## WHAT THE TASK REQUIRES
Read the records below and report each line in which "discount" occurs.

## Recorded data
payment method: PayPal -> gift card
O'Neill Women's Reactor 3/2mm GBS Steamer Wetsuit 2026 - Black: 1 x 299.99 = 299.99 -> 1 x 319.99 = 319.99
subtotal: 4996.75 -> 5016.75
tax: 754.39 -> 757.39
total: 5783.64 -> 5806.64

* * *

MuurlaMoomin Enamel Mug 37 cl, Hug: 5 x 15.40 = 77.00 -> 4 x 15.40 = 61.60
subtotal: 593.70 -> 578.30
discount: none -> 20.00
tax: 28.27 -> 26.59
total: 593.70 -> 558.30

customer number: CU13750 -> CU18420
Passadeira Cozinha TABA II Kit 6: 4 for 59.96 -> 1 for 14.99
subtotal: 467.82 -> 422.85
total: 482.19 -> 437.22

---

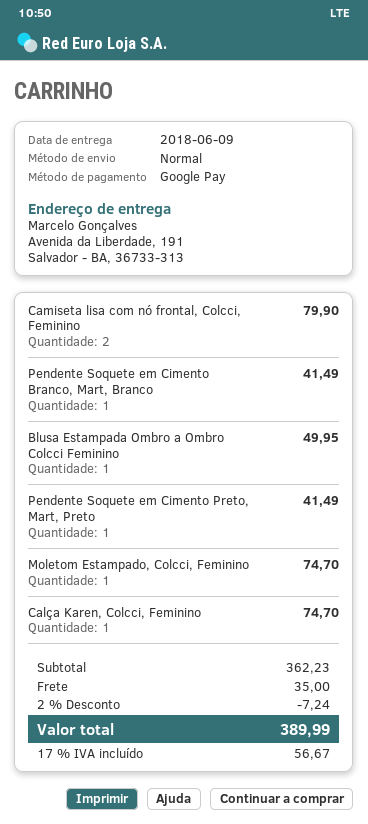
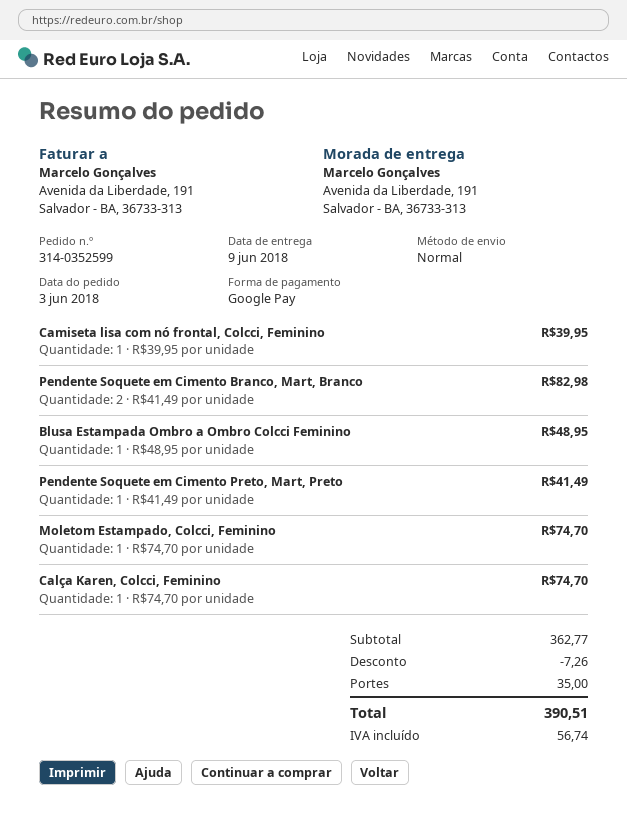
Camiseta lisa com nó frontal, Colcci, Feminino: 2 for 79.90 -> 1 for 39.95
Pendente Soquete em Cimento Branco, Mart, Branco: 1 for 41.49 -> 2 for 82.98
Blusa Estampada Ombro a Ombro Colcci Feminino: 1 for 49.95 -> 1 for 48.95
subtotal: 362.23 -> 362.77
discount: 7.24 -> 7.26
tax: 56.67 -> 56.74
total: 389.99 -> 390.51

## OUTPUT FOR THIS TASK
discount: none -> 20.00
discount: 7.24 -> 7.26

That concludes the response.